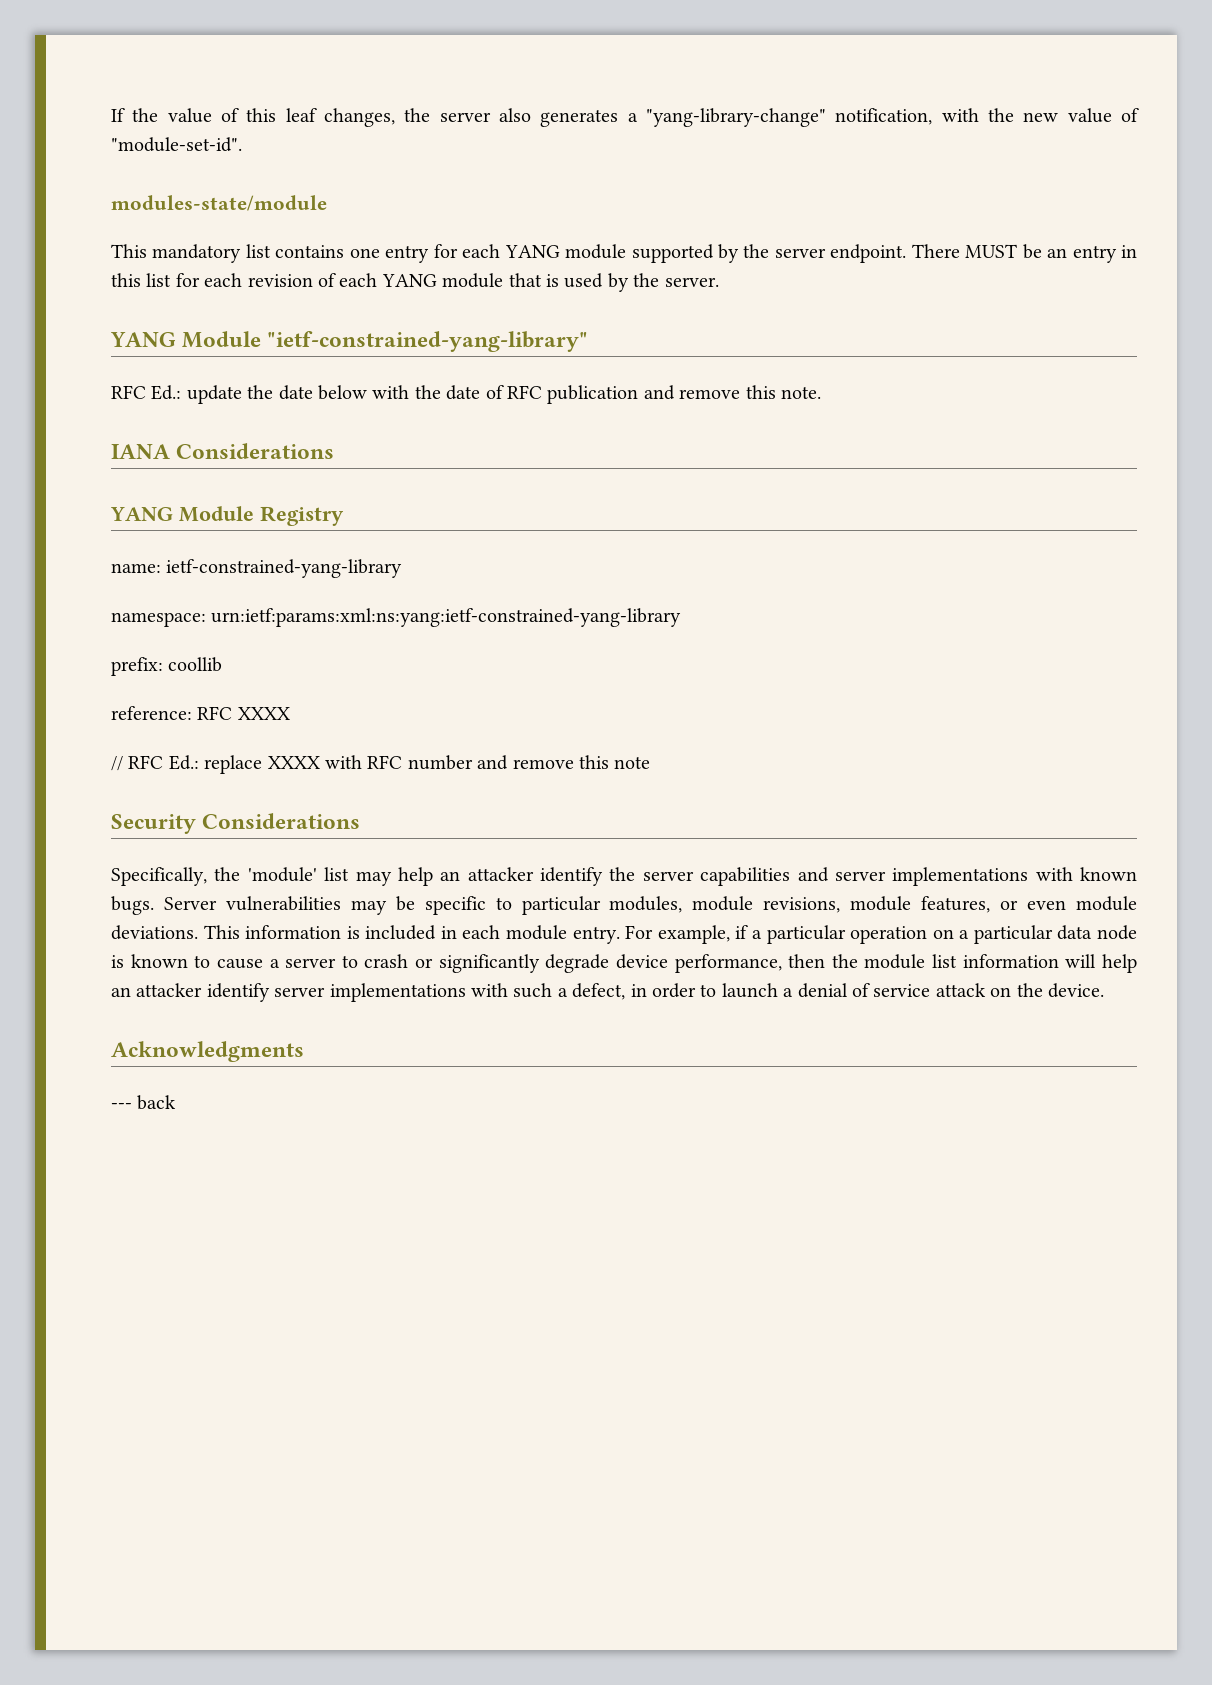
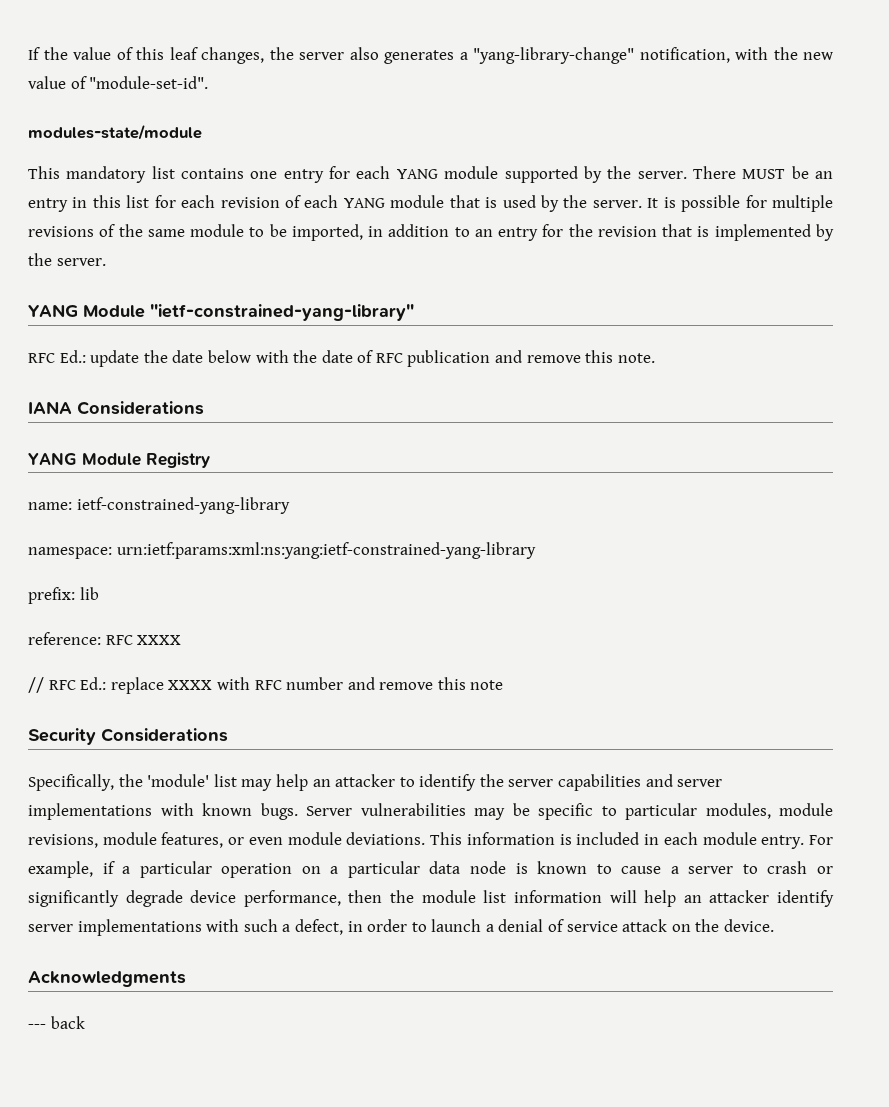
- This mandatory list contains one entry for each YANG module supported by the server endpoint.
+ This mandatory list contains one entry for each YANG module supported by the server.
+ It is possible for multiple revisions of the same module to be imported, in addition to an entry for the revision that is implemented by the server.
- prefix: coollib
+ prefix: lib
- Specifically, the 'module' list may help an attacker identify the server capabilities and server implementations with known bugs.
+ Specifically, the 'module' list may help an attacker to identify the server capabilities and server implementations with known bugs.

====

- What you are asked to do: Type out the data above once more, exactly, with no images included.

- Response to this exercise:
- This mandatory list contains one entry for each YANG module supported by the server endpoint.
+ This mandatory list contains one entry for each YANG module supported by the server.
+ It is possible for multiple revisions of the same module to be imported, in addition to an entry for the revision that is implemented by the server.
- prefix: coollib
+ prefix: lib
- Specifically, the 'module' list may help an attacker identify the server capabilities and server implementations with known bugs.
+ Specifically, the 'module' list may help an attacker to identify the server capabilities and server implementations with known bugs.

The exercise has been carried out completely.